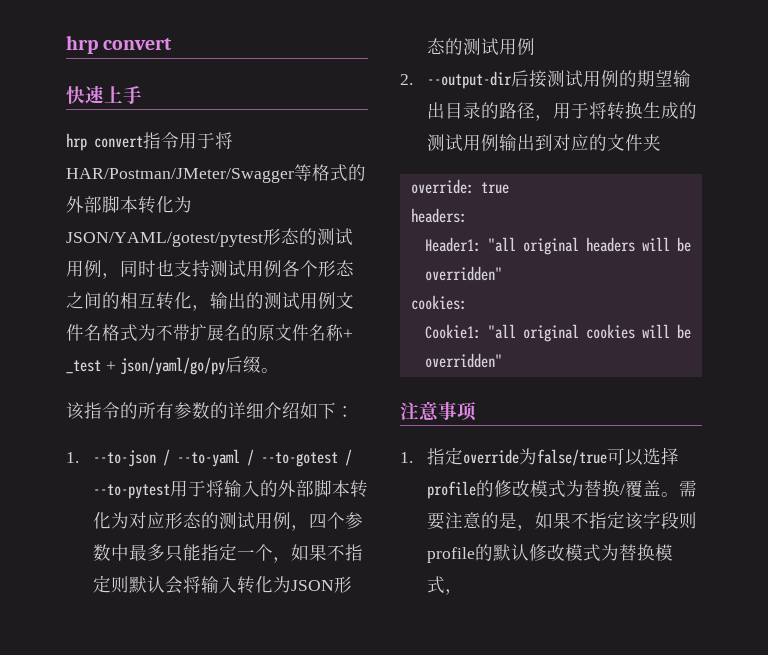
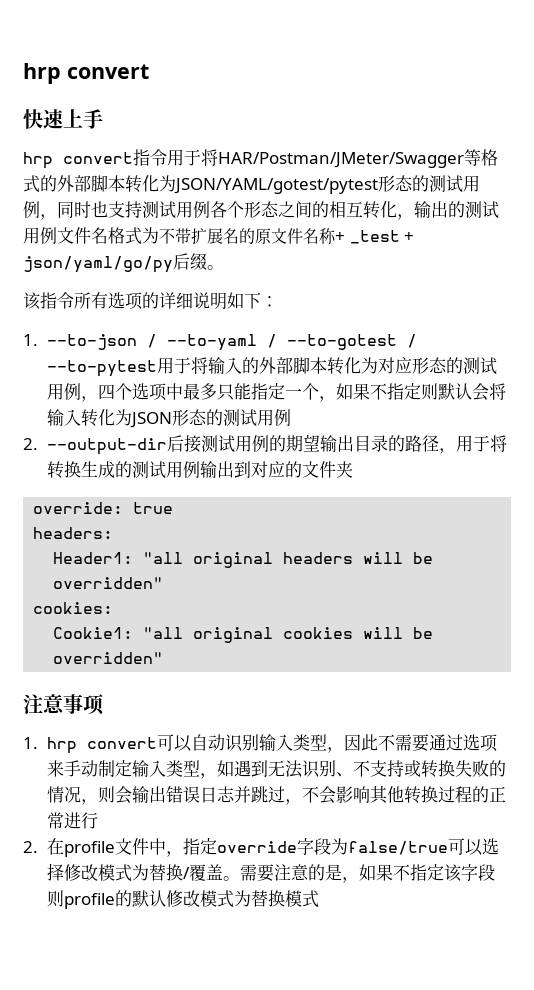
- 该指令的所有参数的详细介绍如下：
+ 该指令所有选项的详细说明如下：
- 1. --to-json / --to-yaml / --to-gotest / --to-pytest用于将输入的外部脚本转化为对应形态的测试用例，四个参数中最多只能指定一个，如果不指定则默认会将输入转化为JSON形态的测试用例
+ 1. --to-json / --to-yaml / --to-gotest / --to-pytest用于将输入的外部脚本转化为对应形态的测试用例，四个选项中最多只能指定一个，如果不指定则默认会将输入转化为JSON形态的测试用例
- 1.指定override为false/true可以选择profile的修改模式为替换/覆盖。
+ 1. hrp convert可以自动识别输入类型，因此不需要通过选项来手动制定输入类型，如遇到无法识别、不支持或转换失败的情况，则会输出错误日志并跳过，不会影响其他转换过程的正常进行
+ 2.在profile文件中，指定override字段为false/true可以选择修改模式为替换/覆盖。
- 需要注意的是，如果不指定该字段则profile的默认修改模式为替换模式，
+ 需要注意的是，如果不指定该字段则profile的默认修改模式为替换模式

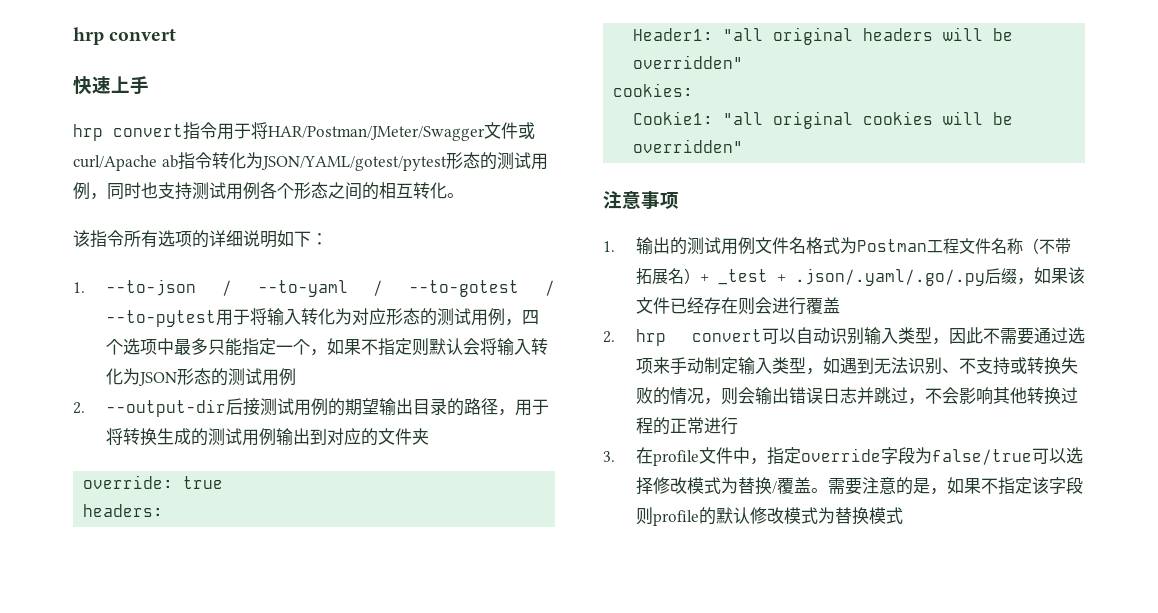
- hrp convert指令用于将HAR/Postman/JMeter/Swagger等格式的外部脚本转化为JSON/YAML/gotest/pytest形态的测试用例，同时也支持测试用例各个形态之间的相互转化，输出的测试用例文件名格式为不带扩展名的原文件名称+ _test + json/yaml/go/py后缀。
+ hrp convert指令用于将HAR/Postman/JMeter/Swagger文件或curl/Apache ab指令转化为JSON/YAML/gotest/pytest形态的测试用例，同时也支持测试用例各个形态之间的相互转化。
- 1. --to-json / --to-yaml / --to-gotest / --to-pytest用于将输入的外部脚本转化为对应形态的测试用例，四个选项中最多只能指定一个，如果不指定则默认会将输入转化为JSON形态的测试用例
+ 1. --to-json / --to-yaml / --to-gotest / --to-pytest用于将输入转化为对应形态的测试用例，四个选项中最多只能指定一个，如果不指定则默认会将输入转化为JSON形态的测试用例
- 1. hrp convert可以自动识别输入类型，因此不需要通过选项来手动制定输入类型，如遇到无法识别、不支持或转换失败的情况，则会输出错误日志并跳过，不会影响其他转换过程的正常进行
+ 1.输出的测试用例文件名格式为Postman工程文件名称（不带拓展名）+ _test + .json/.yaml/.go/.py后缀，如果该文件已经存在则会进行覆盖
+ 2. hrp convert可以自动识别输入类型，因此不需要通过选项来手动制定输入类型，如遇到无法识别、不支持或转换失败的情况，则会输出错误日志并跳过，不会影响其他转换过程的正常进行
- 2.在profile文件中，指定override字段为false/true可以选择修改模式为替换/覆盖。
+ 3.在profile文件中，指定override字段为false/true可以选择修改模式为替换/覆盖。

......

ASSIGNMENT
Everything in the data except the pictures must be transcribed exactly.

RESPONSE
- 该指令的所有参数的详细介绍如下：
+ 该指令所有选项的详细说明如下：
- 1. --to-json / --to-yaml / --to-gotest / --to-pytest用于将输入的外部脚本转化为对应形态的测试用例，四个参数中最多只能指定一个，如果不指定则默认会将输入转化为JSON形态的测试用例
+ 1. --to-json / --to-yaml / --to-gotest / --to-pytest用于将输入的外部脚本转化为对应形态的测试用例，四个选项中最多只能指定一个，如果不指定则默认会将输入转化为JSON形态的测试用例
- 1.指定override为false/true可以选择profile的修改模式为替换/覆盖。
+ 1. hrp convert可以自动识别输入类型，因此不需要通过选项来手动制定输入类型，如遇到无法识别、不支持或转换失败的情况，则会输出错误日志并跳过，不会影响其他转换过程的正常进行
+ 2.在profile文件中，指定override字段为false/true可以选择修改模式为替换/覆盖。
- 需要注意的是，如果不指定该字段则profile的默认修改模式为替换模式，
+ 需要注意的是，如果不指定该字段则profile的默认修改模式为替换模式

- hrp convert指令用于将HAR/Postman/JMeter/Swagger等格式的外部脚本转化为JSON/YAML/gotest/pytest形态的测试用例，同时也支持测试用例各个形态之间的相互转化，输出的测试用例文件名格式为不带扩展名的原文件名称+ _test + json/yaml/go/py后缀。
+ hrp convert指令用于将HAR/Postman/JMeter/Swagger文件或curl/Apache ab指令转化为JSON/YAML/gotest/pytest形态的测试用例，同时也支持测试用例各个形态之间的相互转化。
- 1. --to-json / --to-yaml / --to-gotest / --to-pytest用于将输入的外部脚本转化为对应形态的测试用例，四个选项中最多只能指定一个，如果不指定则默认会将输入转化为JSON形态的测试用例
+ 1. --to-json / --to-yaml / --to-gotest / --to-pytest用于将输入转化为对应形态的测试用例，四个选项中最多只能指定一个，如果不指定则默认会将输入转化为JSON形态的测试用例
- 1. hrp convert可以自动识别输入类型，因此不需要通过选项来手动制定输入类型，如遇到无法识别、不支持或转换失败的情况，则会输出错误日志并跳过，不会影响其他转换过程的正常进行
+ 1.输出的测试用例文件名格式为Postman工程文件名称（不带拓展名）+ _test + .json/.yaml/.go/.py后缀，如果该文件已经存在则会进行覆盖
+ 2. hrp convert可以自动识别输入类型，因此不需要通过选项来手动制定输入类型，如遇到无法识别、不支持或转换失败的情况，则会输出错误日志并跳过，不会影响其他转换过程的正常进行
- 2.在profile文件中，指定override字段为false/true可以选择修改模式为替换/覆盖。
+ 3.在profile文件中，指定override字段为false/true可以选择修改模式为替换/覆盖。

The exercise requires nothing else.